## WHAT NEEDS TO BE DONE
For this exercise, reproduce the entries below exactly, but only from the line containing "(467, 303) none" through the line containing "(226, 589) none", both included.

DATASET RECORDS section start

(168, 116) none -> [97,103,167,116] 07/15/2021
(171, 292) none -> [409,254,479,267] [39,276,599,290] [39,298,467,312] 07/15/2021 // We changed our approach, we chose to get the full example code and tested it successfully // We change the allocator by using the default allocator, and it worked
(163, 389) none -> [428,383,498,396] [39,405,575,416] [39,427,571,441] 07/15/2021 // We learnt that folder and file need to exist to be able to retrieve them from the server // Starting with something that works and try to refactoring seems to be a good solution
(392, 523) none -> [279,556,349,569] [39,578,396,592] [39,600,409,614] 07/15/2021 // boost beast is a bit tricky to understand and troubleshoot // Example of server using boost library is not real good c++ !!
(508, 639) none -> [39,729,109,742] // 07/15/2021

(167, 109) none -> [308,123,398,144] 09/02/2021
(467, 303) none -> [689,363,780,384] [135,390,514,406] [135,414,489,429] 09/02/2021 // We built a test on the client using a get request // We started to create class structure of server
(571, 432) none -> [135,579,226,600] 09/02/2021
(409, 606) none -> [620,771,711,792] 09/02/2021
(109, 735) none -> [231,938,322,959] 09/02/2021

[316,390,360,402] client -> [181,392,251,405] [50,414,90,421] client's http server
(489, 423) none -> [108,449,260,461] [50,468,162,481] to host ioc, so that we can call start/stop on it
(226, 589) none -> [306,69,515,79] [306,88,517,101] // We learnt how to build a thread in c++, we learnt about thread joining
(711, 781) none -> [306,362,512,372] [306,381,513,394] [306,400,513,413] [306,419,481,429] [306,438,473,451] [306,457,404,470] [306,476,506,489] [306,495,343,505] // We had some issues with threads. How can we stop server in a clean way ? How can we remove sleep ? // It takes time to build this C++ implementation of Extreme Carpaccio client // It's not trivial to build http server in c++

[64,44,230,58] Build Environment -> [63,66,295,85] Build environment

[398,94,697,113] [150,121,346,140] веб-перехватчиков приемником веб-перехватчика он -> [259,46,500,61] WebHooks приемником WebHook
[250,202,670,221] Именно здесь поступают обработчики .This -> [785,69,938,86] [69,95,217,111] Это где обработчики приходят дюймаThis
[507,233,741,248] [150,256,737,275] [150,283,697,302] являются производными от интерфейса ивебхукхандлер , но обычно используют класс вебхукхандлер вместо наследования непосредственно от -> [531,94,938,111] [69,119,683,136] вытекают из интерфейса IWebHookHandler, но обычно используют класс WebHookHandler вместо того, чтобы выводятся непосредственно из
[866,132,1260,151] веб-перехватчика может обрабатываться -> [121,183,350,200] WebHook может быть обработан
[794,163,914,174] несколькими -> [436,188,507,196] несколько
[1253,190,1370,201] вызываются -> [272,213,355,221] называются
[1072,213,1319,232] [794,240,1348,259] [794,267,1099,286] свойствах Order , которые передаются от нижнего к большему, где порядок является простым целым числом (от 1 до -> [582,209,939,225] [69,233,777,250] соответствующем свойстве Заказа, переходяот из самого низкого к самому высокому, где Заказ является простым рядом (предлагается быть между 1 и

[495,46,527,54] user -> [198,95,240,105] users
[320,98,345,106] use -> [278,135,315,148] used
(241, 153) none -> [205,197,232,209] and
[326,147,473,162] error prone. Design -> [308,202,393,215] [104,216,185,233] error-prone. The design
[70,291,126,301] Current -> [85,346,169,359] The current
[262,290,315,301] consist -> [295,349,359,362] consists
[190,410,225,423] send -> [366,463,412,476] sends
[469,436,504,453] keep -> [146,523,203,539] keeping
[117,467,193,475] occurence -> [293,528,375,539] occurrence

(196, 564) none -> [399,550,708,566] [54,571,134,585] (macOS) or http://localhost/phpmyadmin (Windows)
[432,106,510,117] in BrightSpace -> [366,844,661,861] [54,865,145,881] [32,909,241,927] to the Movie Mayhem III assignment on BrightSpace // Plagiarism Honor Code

DATASET RECORDS section end

## REPLY
(467, 303) none -> [689,363,780,384] [135,390,514,406] [135,414,489,429] 09/02/2021 // We built a test on the client using a get request // We started to create class structure of server
(571, 432) none -> [135,579,226,600] 09/02/2021
(409, 606) none -> [620,771,711,792] 09/02/2021
(109, 735) none -> [231,938,322,959] 09/02/2021

[316,390,360,402] client -> [181,392,251,405] [50,414,90,421] client's http server
(489, 423) none -> [108,449,260,461] [50,468,162,481] to host ioc, so that we can call start/stop on it
(226, 589) none -> [306,69,515,79] [306,88,517,101] // We learnt how to build a thread in c++, we learnt about thread joining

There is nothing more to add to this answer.